I refer to "Repair Permissions" as superstition, but placebo is accurate, too. Repairing the directory structure will not resolve anything. It's clear from the OP that the machine would not chime.
Here's what's potentially useful: Check the Console for "Previous Shutdown Cause". Check for every time it shut down on you. Anything negative is likely a problem on an iMac (-60 on a laptop just means the battery died).
Also, SMART is far more useful than you think. What makes people think it's useless is that people and programs are looking at it not knowing what it means, and therefore, programs are telling you that your drive is fine, even though the actual SMART data plainly says it's not (because the manufacturer doesn't want to replace a drive every time it gets bad blocks). The thresholds are intended to tell you whether catastrophic drive failure is imminent within the next 24 hours. It still has info telling you that the drive is acting up in a less severe manner.
Okay... you talked me into it. Here's a little tool I've been working on for a while that I use to find potential issues in log files. I've attached it in double-clickable format. The included copy of smartctl was built on a 10.7 machine, and therefore, I'd expect it not to work on 10.6 or older. Don't panic; every machine has errors. In reference to the OP, the relevant info will look somewhat like this:
Code:
Summary of shutdowns and sleeps encountered
shutdown: count : description
5 : 6 : (normal shutdown or sleep)
3 : 2 : (normal restart or power button forced shutdown. Expected normal behavior)
0 : 2 : (battery/power disconnected. Expected normal behavior)
-128 : 3 : [COLOR="Yellow"](not known. Did it boot from a different OS? Potentially normal behavior)[/COLOR]

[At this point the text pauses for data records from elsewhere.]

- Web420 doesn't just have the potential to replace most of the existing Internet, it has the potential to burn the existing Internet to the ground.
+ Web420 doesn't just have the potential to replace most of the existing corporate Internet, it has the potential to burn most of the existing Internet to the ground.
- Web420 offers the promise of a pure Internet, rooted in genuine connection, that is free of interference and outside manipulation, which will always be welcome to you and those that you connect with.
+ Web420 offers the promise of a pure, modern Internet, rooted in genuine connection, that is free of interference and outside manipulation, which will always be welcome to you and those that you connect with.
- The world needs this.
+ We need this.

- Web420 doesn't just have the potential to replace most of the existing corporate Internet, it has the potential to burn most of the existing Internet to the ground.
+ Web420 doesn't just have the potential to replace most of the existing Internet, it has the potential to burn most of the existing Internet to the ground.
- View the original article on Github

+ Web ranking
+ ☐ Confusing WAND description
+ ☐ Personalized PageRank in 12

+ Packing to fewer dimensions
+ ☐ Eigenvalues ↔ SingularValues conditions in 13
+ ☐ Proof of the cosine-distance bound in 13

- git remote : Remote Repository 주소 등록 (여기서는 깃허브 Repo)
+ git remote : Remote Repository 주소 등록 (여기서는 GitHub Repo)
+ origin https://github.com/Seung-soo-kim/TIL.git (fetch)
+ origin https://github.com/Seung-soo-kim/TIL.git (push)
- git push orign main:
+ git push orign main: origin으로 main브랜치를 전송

The script will check the SMART status and tell you if there are any pending sectors, reallocated sectors, or errors in the drive's own internal SMART log. A drive that doesn't know it's bad will look like this:
Code:
##########################################################################
####################### Checking SMART Status of Drives ##################
##########################################################################
smartctl 5.42 2011-10-20 r3458 [x86_64-apple-darwin11.2.0] (local build)
Copyright (C) 2002-11 by Bruce Allen, http://smartmontools.sourceforge.net
=== START OF READ SMART DATA SECTION ===
SMART overall-health self-assessment test result: PASSED
EDIT: Oh, and it will check all attached SMART-capable drives, but it only shows success for the first drive. It will notify you if any other internal drives have potentially bad SMART status.